# Create instagram post list

This notebook creates a csv with information on X amount of Flickr images per places in our database. It does so using scripts for the following 3 steps:

1. For each destination, query the top X most interesting images from Flickr. 
2. For each author found, query people info to know more about the author.
3. For each place, query the wikivoyage place url for a quick link to more info.

All (intermediate) query results are saved so that we don't need to query again.

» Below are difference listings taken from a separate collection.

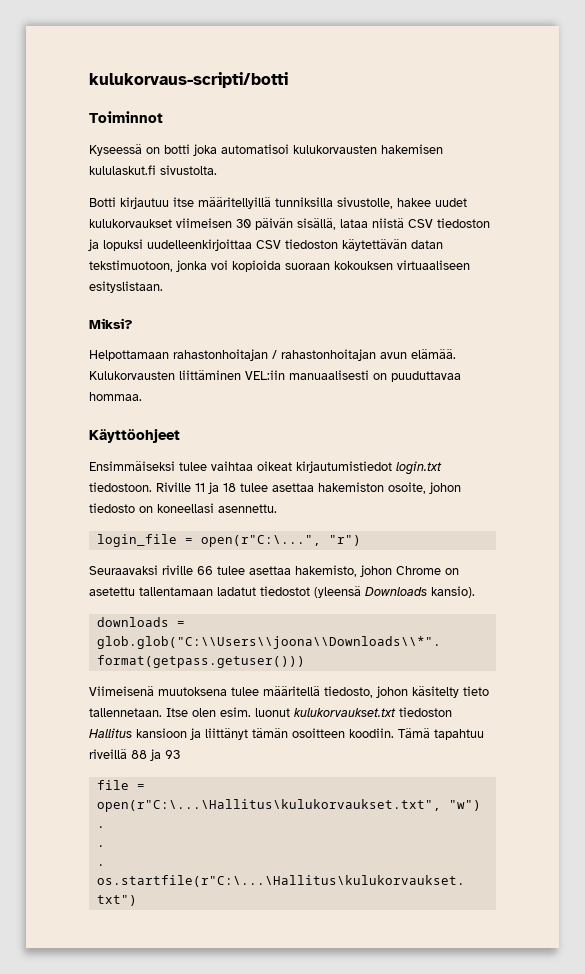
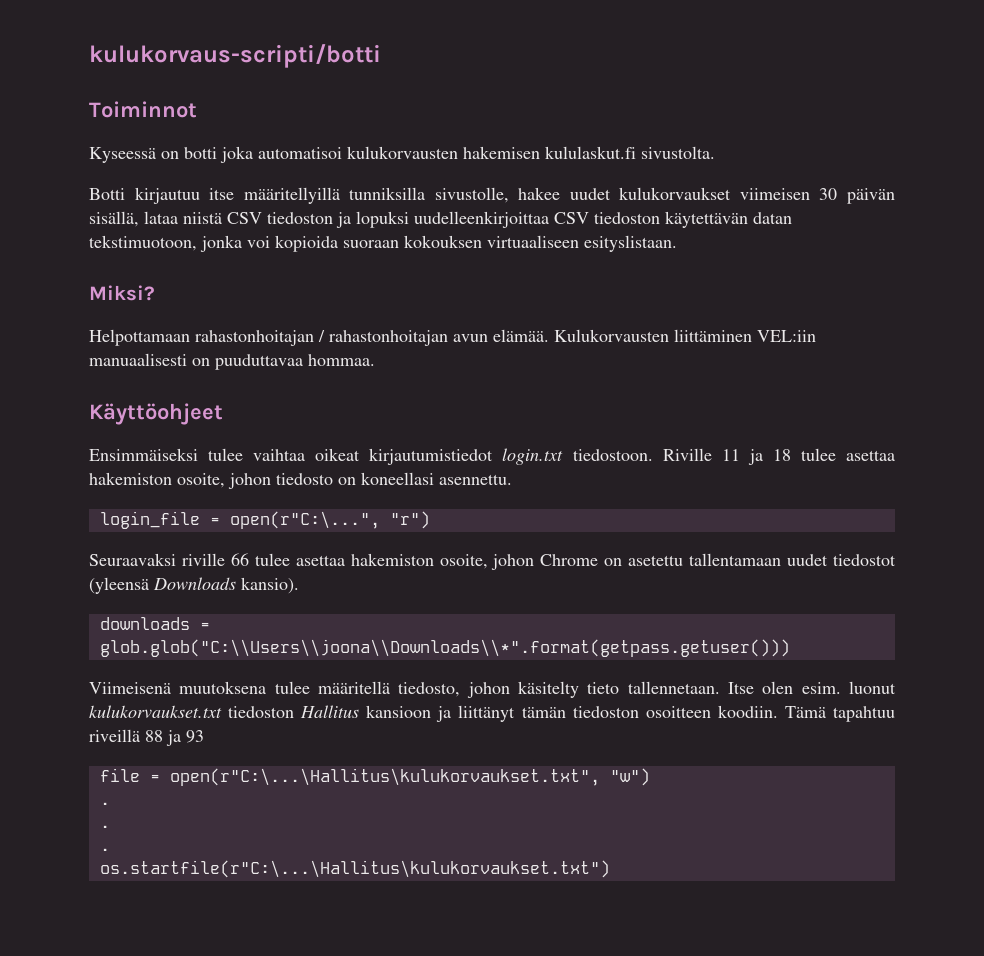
- Seuraavaksi riville 66 tulee asettaa hakemisto, johon Chrome on asetettu tallentamaan ladatut tiedostot (yleensä Downloads kansio).
+ Seuraavaksi riville 66 tulee asettaa hakemiston osoite, johon Chrome on asetettu tallentamaan uudet tiedostot (yleensä Downloads kansio).
- Itse olen esim. luonut kulukorvaukset.txt tiedoston Hallitus kansioon ja liittänyt tämän osoitteen koodiin.
+ Itse olen esim. luonut kulukorvaukset.txt tiedoston Hallitus kansioon ja liittänyt tämän tiedoston osoitteen koodiin.

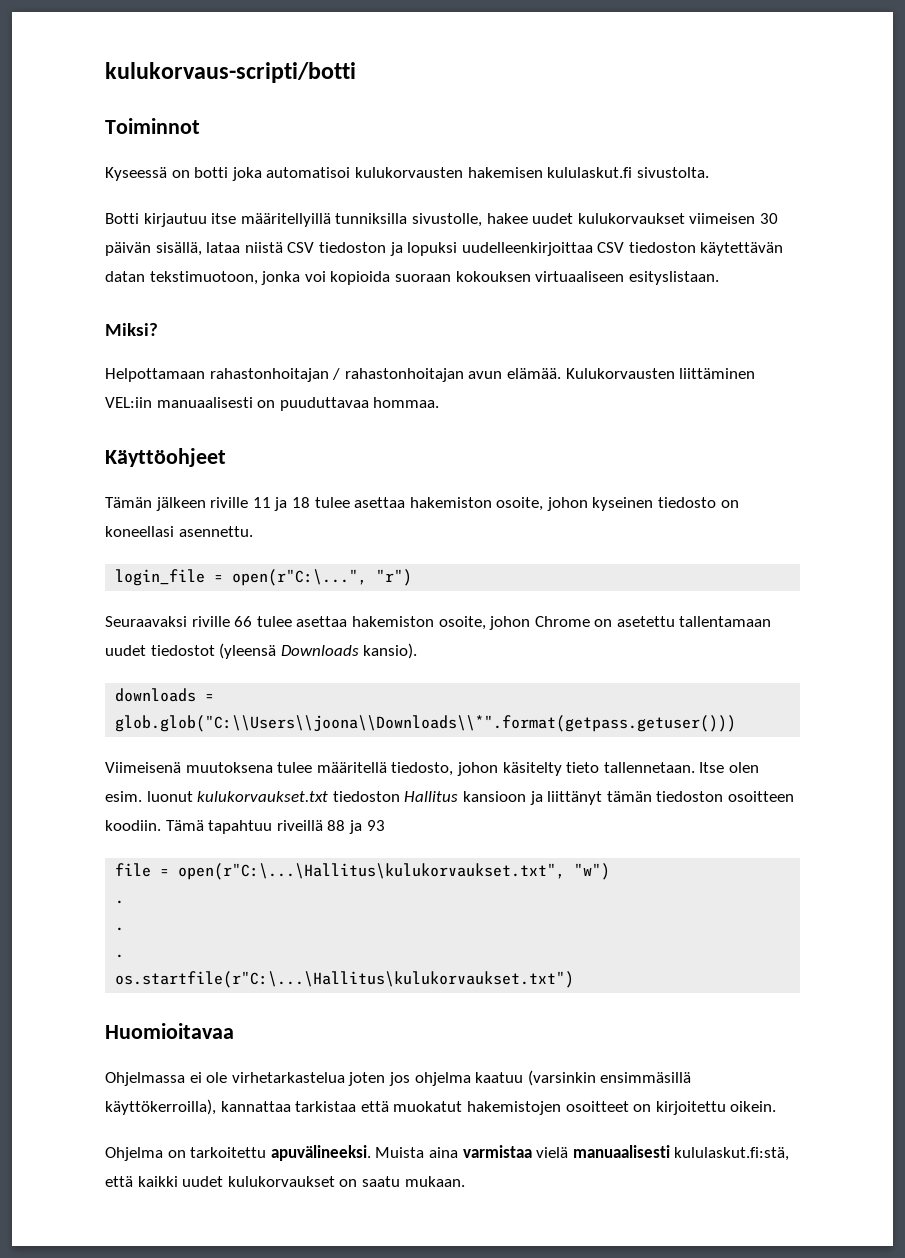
- Ensimmäiseksi tulee vaihtaa oikeat kirjautumistiedot login.txt tiedostoon. Riville 11 ja 18 tulee asettaa hakemiston osoite, johon tiedosto on koneellasi asennettu.
+ Tämän jälkeen riville 11 ja 18 tulee asettaa hakemiston osoite, johon kyseinen tiedosto on koneellasi asennettu.
+ Huomioitavaa
+ Ohjelmassa ei ole virhetarkastelua joten jos ohjelma kaatuu (varsinkin ensimmäsillä käyttökerroilla), kannattaa tarkistaa että muokatut hakemistojen osoitteet on kirjoitettu oikein.
+ Ohjelma on tarkoitettu apuvälineeksi. Muista aina varmistaa vielä manuaalisesti kululaskut.fi:stä, että kaikki uudet kulukorvaukset on saatu mukaan.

In this first run, we query the top 20 images per place. We better have the data, and then we can always do the image generation only for the top 5.

In [None]:
%load_ext autoreload
%autoreload 2

In [None]:
data_dir = '../../data/'

TOP_X_IMAGES = 5

### Init

In [None]:
import pandas as pd

from stairway.apis.flickr.people import get_flickr_people_info, parse_flickr_people_info
from stairway.apis.wikivoyage.page_info import get_wikivoyage_page_info
from stairway.instagram.description import pick_generic_hastags, clean_text, create_draft_description

### Read place data

In [None]:
# places_file = data_dir + 'wikivoyage/enriched/wikivoyage_destinations.csv'

# df = (
#     pd.read_csv(places_file)
#     .rename(columns={'id': 'stairway_id'})
#     .set_index("stairway_id", drop=False)
#     [['stairway_id', 'name', 'country', 'nr_tokens', 'wiki_id']]
# )
# df.shape

## 1. Query the api and explode the DF

Implementation moved to `scripts/flickr_image_list.py`.

In [None]:
df_images = pd.read_csv(data_dir + 'flickr/flickr_image_list.csv')
df_images.shape

## 2. Get Flickr people info

Use https://www.flickr.com/services/api/flickr.people.getInfo.html

First deduplicate the authors from the image list, then retrieve info and join back to avoid querying a single author multiple times. 

In [None]:
# user = '12962905@N05'  #kevinpoh
# user = '61713368@N07'  #tiket2
# user = '143466180@N07'  # removed user

# output = get_flickr_people_info(user, api_key=FLICKR_KEY)
# output = parse_flickr_people_info(output)

# output

Implementation moved to `scripts/flickr_people_list.py`.

In [None]:
df_people = pd.read_csv(data_dir + "flickr/flickr_people_list.csv").drop_duplicates()
df_people.shape

## 3. Add link to wiki travel for ease of use

Use `wiki_id` and query up to 50 wiki_ids at the same time.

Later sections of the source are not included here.